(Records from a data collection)

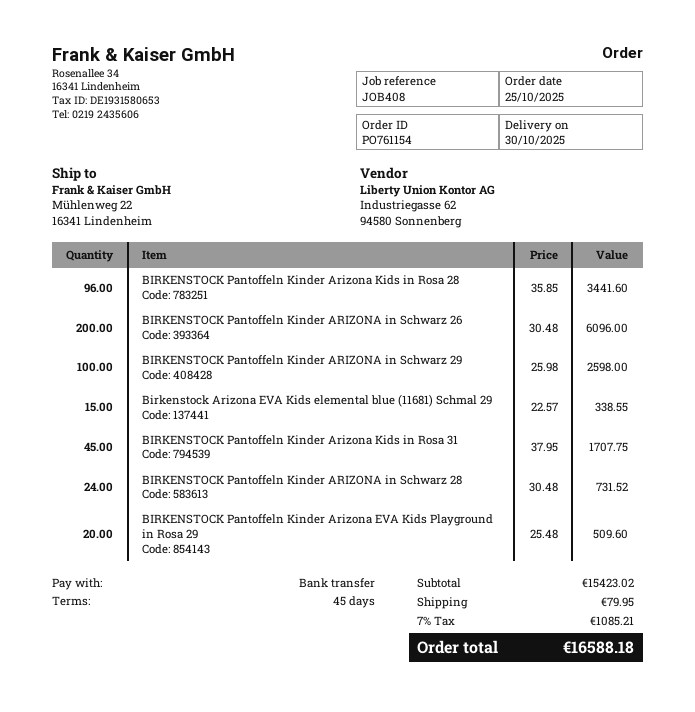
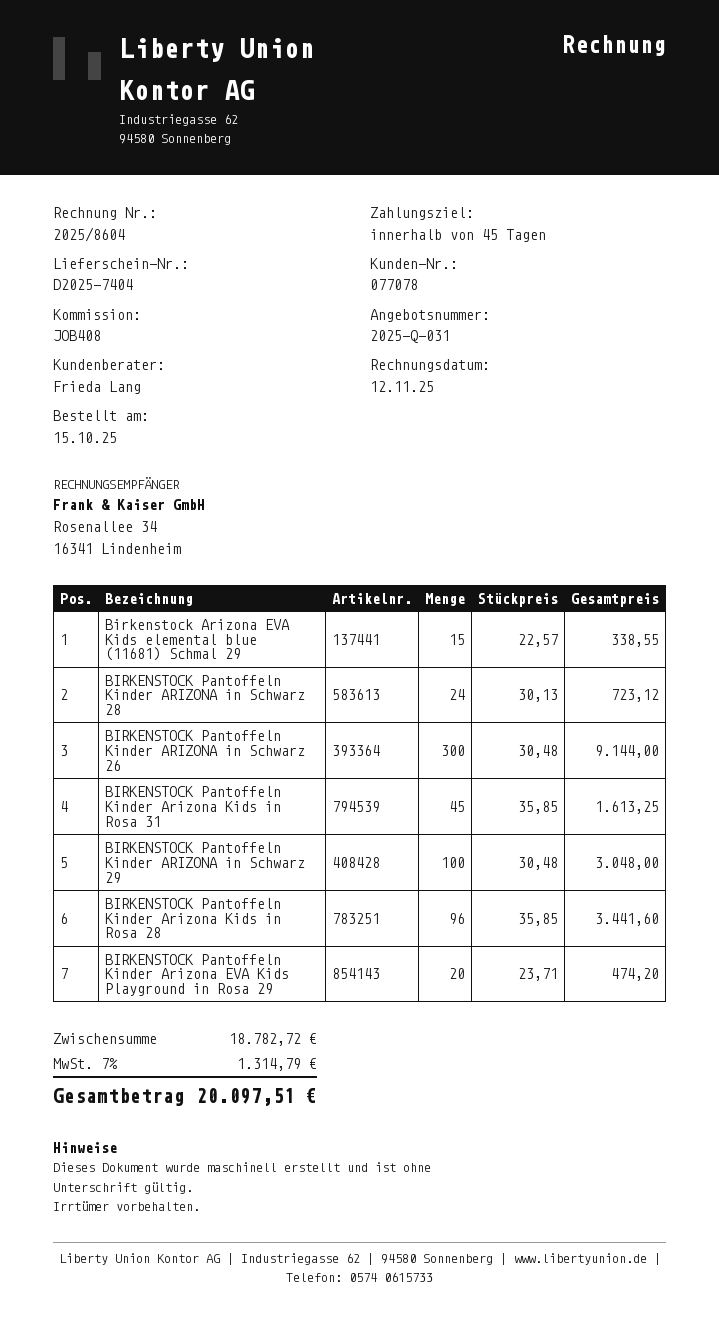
order date: 2025-10-25 -> 2025-10-15
BIRKENSTOCK Pantoffeln Kinder ARIZONA in Schwarz 26: 200 x 30.48 = 6096.00 -> 300 x 30.48 = 9144.00
BIRKENSTOCK Pantoffeln Kinder ARIZONA in Schwarz 29: 100 x 25.98 = 2598.00 -> 100 x 30.48 = 3048.00
BIRKENSTOCK Pantoffeln Kinder Arizona Kids in Rosa 31: 45 x 37.95 = 1707.75 -> 45 x 35.85 = 1613.25
BIRKENSTOCK Pantoffeln Kinder ARIZONA in Schwarz 28: 24 x 30.48 = 731.52 -> 24 x 30.13 = 723.12
BIRKENSTOCK Pantoffeln Kinder Arizona EVA Kids Playground in Rosa 29: 20 x 25.48 = 509.60 -> 20 x 23.71 = 474.20
subtotal: 15423.02 -> 18782.72
shipping: 79.95 -> none
tax: 7% = 1085.21 -> 7% = 1314.79
total: 16588.18 -> 20097.51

#### TASK PROMPT:
For the records above, tally the lines in which "Schwarz" appears, and give the number by itself.

#### RESULT:
3